I have struggled with a further four. I'm fairly confident about surnames in three of the cases but not in the fourth (annoyingly, one of the clearer signatures!) But not initials. These are on the list with queries against them. Could anyone have a go at these four and let me have an opinion, please?

With one exception all of these men appear to have been officers. There is no indication on the menu that this was an officers-only occasion, as did happen quite often due mainly to the numbers involved. (A complete Battalion might number 1500 men). If it were officers only, Pte. Stevens was probably the organiser, which is the reason for his presence. But "A" company may have been small enough to accommodate everybody who wanted to go – but in that case, why are most or all the signatures collected those of officers?

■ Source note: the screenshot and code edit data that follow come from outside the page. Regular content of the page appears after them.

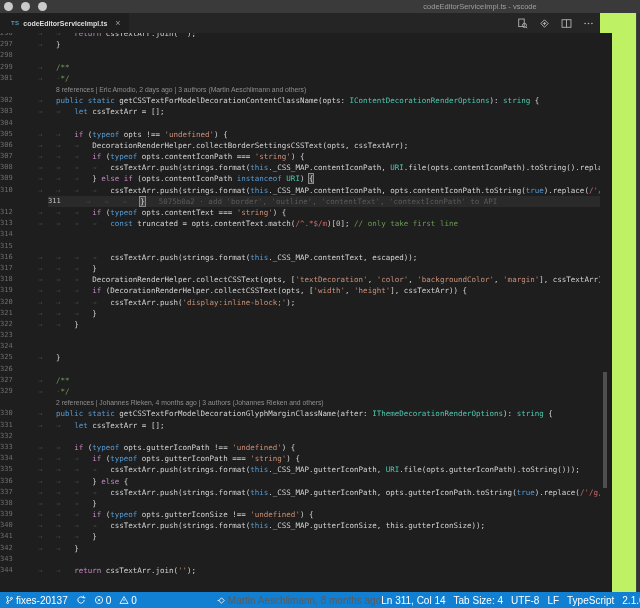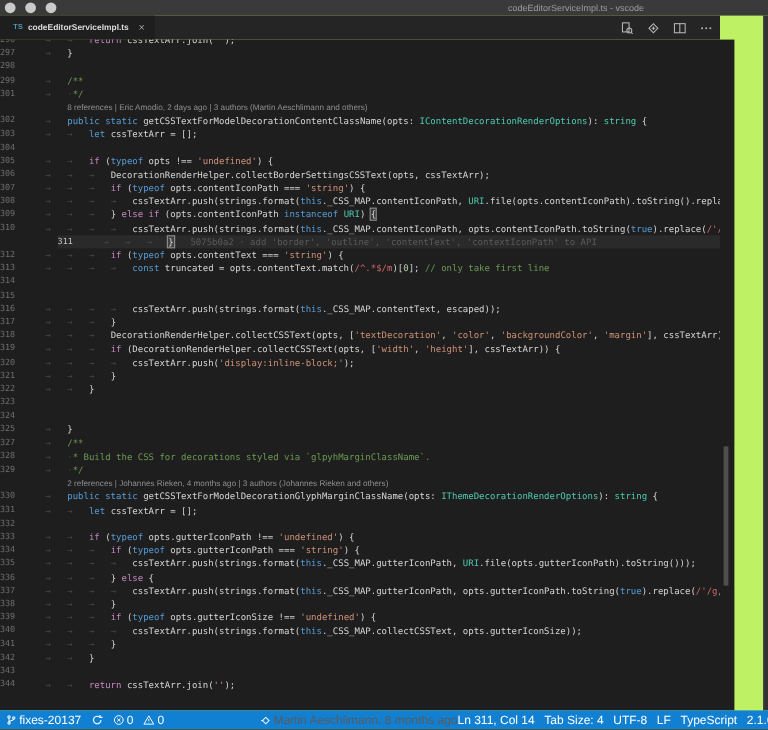--- a/index.html
+++ b/index.html
@@ -231,38 +231,38 @@
           <span class="codetext"></span>
         </div>
         <div class="row">
           <span class="ln">324</span>
         </div>
         <div class="row">
           <span class="ln">325</span>
           <span class="codetext"><span class="ws">→   </span><span class="tk-f">}</span></span>
         </div>
         <div class="row">
+          <span class="ln">326</span>
+          <span class="codetext"></span>
+        </div>
+        <div class="row">
           <span class="ln">327</span>
           <span class="codetext"><span class="ws">→   </span><span class="tk-m">/**</span></span>
         </div>
         <div class="row">
-          <span class="ln">328</span>
-          <span class="codetext"><span class="ws">→   </span><span class="tk-w">·</span><span class="tk-m">* Build the CSS for decorations styled via `glpyhMarginClassName`.</span></span>
-        </div>
-        <div class="row">
           <span class="ln">329</span>
           <span class="codetext"><span class="ws">→   </span><span class="tk-w">·</span><span class="tk-m">*/</span></span>
         </div>
         <div class="row">
           <span class="ln"></span>
           <span class="codetext"><span class="lens">2 references | Johannes Rieken, 4 months ago | 3 authors (Johannes Rieken and others)</span></span>
         </div>
         <div class="row">
           <span class="ln">330</span>
-          <span class="codetext"><span class="ws">→   </span><span class="tk-k">public static </span><span class="tk-f">getCSSTextForModelDecorationGlyphMarginClassName(opts: </span><span class="tk-t">IThemeDecorationRenderOptions</span><span class="tk-f">): </span><span class="tk-t">string</span><span class="tk-f"> {</span></span>
+          <span class="codetext"><span class="ws">→   </span><span class="tk-k">public static </span><span class="tk-f">getCSSTextForModelDecorationGlyphMarginClassName(after: </span><span class="tk-t">IThemeDecorationRenderOptions</span><span class="tk-f">): </span><span class="tk-t">string</span><span class="tk-f"> {</span></span>
         </div>
         <div class="row">
           <span class="ln">331</span>
           <span class="codetext"><span class="ws">→   </span><span class="ws">→   </span><span class="tk-k">let </span><span class="tk-f">cssTextArr = [];</span></span>
         </div>
         <div class="row">
           <span class="ln">332</span>
           <span class="codetext"></span>
         </div>
         <div class="row">
@@ -288,21 +288,21 @@
         <div class="row">
           <span class="ln">338</span>
           <span class="codetext"><span class="ws">→   </span><span class="ws">→   </span><span class="ws">→   </span><span class="tk-f">}</span></span>
         </div>
         <div class="row">
           <span class="ln">339</span>
           <span class="codetext"><span class="ws">→   </span><span class="ws">→   </span><span class="ws">→   </span><span class="tk-c">if </span><span class="tk-f">(</span><span class="tk-k">typeof</span><span class="tk-f"> opts.gutterIconSize !== </span><span class="tk-s">'undefined'</span><span class="tk-f">) {</span></span>
         </div>
         <div class="row">
           <span class="ln">340</span>
-          <span class="codetext"><span class="ws">→   </span><span class="ws">→   </span><span class="ws">→   </span><span class="ws">→   </span><span class="tk-f">cssTextArr.push(strings.format(</span><span class="tk-k">this</span><span class="tk-f">._CSS_MAP.collectCSSText, opts.gutterIconSize));</span></span>
+          <span class="codetext"><span class="ws">→   </span><span class="ws">→   </span><span class="ws">→   </span><span class="ws">→   </span><span class="tk-f">cssTextArr.push(strings.format(</span><span class="tk-k">this</span><span class="tk-f">._CSS_MAP.gutterIconSize, this.gutterIconSize));</span></span>
         </div>
         <div class="row">
           <span class="ln">341</span>
           <span class="codetext"><span class="ws">→   </span><span class="ws">→   </span><span class="ws">→   </span><span class="tk-f">}</span></span>
         </div>
         <div class="row">
           <span class="ln">342</span>
           <span class="codetext"><span class="ws">→   </span><span class="ws">→   </span><span class="tk-f">}</span></span>
         </div>
         <div class="row">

Which raises the interesting question: what rank did Howard Wilfred Sanbrook hold in 1944? In the 1941 image he is fairly obviously not commissioned but possibly an NCO. (http://www.staffshomeguard.co.uk/DotherReminiscences54AStechfordstaffshg.htm#a1). Elsewhere there is an image of "A" Coy at a later date and it may be that Howard is there, now sitting as an officer. Could you check please, SandyBrook? Or let us have any other information? Thanks.

Chris
Hi Chris, I've checked with my older brother and as far as we know Howard Sanbrook was never promoted, I've also had a look at the other photo you mentioned and am afraid I can't spot him with any certainty on that photo.

In passing I see from that programme that the company were awarded a cup by Parkinson Cowan and presumably that is what's so proudly displayed in their photos.